(Stored items)
· · · · ·

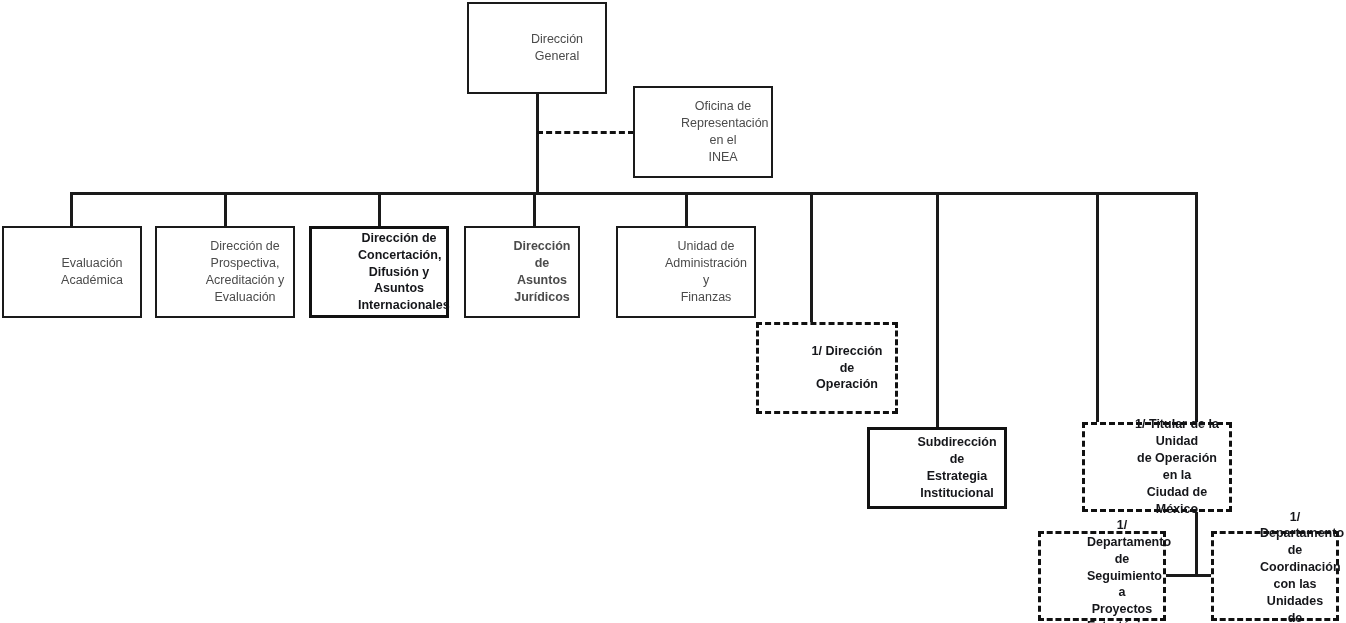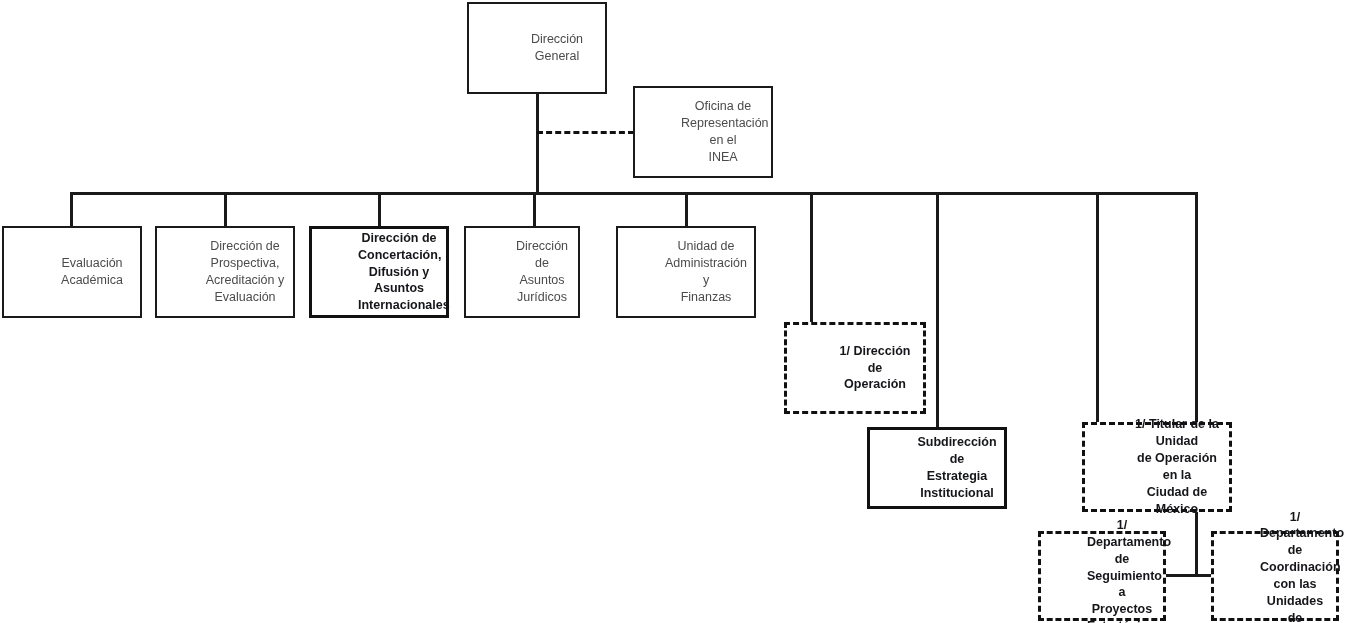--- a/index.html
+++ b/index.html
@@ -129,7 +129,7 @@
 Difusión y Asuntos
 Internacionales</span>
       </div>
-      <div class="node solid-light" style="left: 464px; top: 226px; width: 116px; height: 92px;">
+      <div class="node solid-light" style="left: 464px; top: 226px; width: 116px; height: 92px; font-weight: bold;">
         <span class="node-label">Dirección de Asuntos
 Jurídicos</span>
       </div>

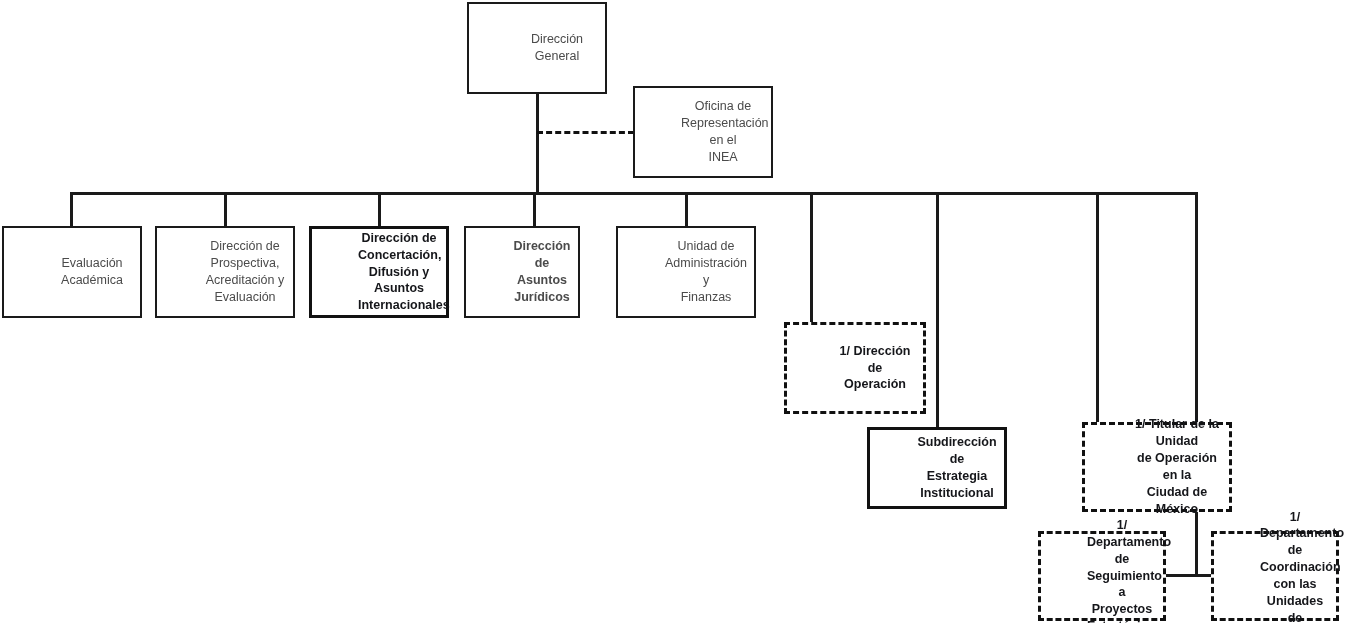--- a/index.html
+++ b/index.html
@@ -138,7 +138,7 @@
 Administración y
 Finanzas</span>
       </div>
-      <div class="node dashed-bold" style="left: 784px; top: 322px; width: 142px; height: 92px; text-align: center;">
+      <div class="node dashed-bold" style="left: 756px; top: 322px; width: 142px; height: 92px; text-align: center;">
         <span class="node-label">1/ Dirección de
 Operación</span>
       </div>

· · · · ·

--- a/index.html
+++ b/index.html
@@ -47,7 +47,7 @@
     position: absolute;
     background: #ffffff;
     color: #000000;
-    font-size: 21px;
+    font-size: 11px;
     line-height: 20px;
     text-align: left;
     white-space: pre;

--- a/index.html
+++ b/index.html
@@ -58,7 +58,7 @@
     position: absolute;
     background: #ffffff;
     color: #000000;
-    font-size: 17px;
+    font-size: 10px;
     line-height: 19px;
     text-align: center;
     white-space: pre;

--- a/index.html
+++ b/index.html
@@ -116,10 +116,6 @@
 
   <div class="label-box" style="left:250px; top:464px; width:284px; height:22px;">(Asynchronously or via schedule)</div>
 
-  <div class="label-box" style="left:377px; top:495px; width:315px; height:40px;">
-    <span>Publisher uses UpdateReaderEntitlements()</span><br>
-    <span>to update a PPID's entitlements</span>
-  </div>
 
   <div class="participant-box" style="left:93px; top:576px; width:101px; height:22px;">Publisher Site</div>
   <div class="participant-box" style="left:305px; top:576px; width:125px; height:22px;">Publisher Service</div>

· · · · ·

THE PROBLEM: Count the lines of the data that hold the string "align". The answer should be that number alone.

RESULT: 4